Can you have a healthy weight gain during pregnancy?
Source: Dr TAN Thiam Chye, Dr TAN Kim Teng, Dr TAN Heng Hao, Dr TEE Chee Seng John, The New Art and Science of Pregnancy and Childbirth, World Scientific 2008.
Eating healthy before conception and throughout
pregnancy is one of the best things you can do for yourself and your baby. Good nutrition optimises the growth and development of your baby and safeguards your own health.
During pregnancy, your energy requirement increases by about 300 kcal a day, which is not much compared to the average non-pregnant Singapore woman’s requirement of 1700 kcal a day.
On the other hand, requirements for other nutrients (e.g. protein, folate, calcium, vitamin D and B vitamins) may be significantly higher than in the non-pregnancy state.
As such, you should make smart choices by choosing a variety of nutrient-dense foods, rather than just eating more food! This is especially so if you now experiencing a smaller appetite.

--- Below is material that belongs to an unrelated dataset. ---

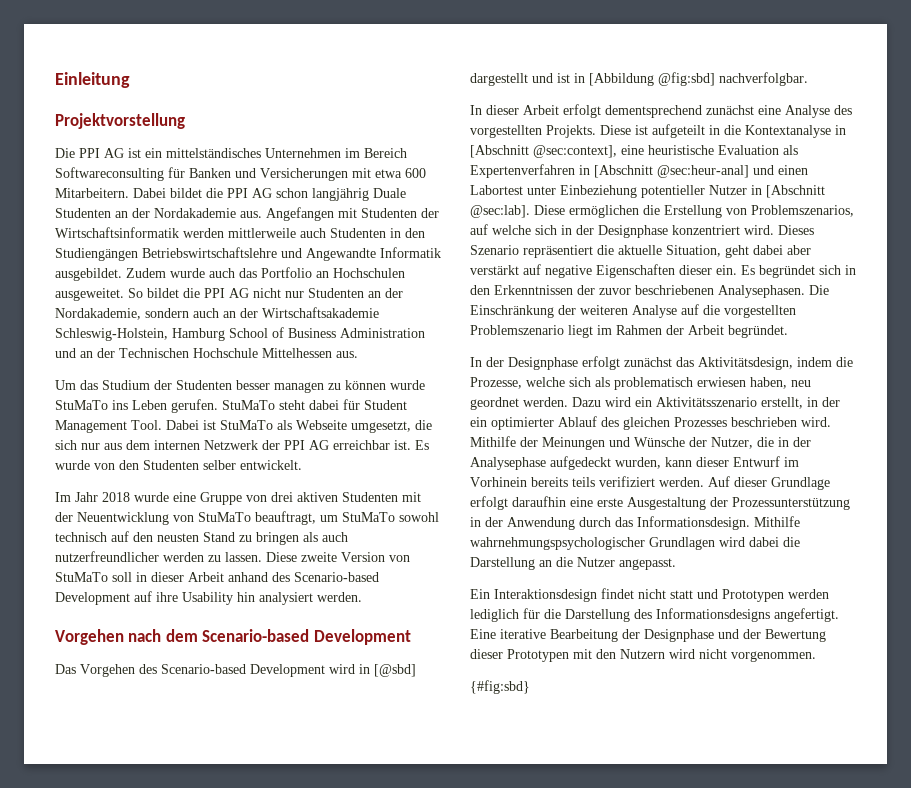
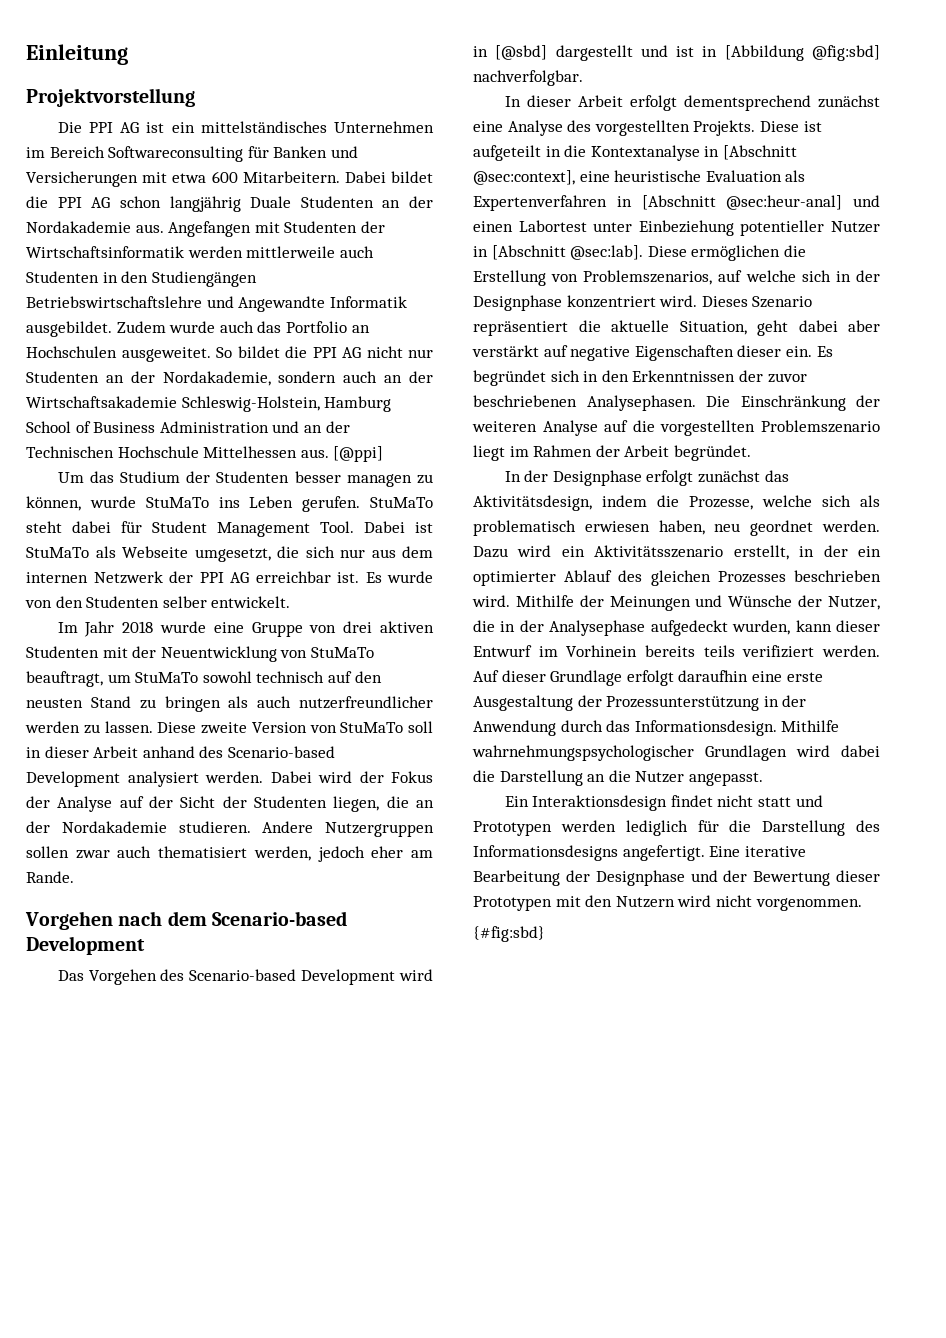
(358, 354) none -> [333,446,384,462] [@ppi]
[345,380,386,390] können -> [26,496,81,511] können,
[134,591,362,605] auf ihre Usability hin analysiert werden. -> [127,771,433,787] [26,796,434,812] [26,821,434,837] [26,846,434,862] [26,871,74,883] analysiert werden. Dabei wird der Fokus der Analyse auf der Sicht der Studenten liegen, die an der Nordakademie studieren. Andere Nutzergruppen sollen zwar auch thematisiert werden, jedoch eher am Rande.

Conception to Birth: Eating for a Healthy Baby
More than 40 different types of nutrients are needed to sustain good health and promote your unborn child’s growth and development. Yet, certain nutrients are especially important to ensure optimal pregnancy outcomes.
Folate is vitamin B, which is essential for cell division and organ formation. This nutrient helps prevent neural tube defects (malformations of the brain and spinal cord) in your developing baby and anaemia in pregnant women. Due to the severe nature of neural tube defects, we strongly advise adequate folate intake of at least 800 micrograms daily before conception and throughout the first three months of pregnancy.
Dark green vegetables, for example, spinach, broccoli and asparagus; citrus fruits and juices, yeast extract, liver, dried beans and fortified breakfast cereals — are rich in folate. Care should be taken, however, to avoid overcooking the vegetables as folate is easily destroyed by heat.
Folic acid capsules are sold at your local pharmacy.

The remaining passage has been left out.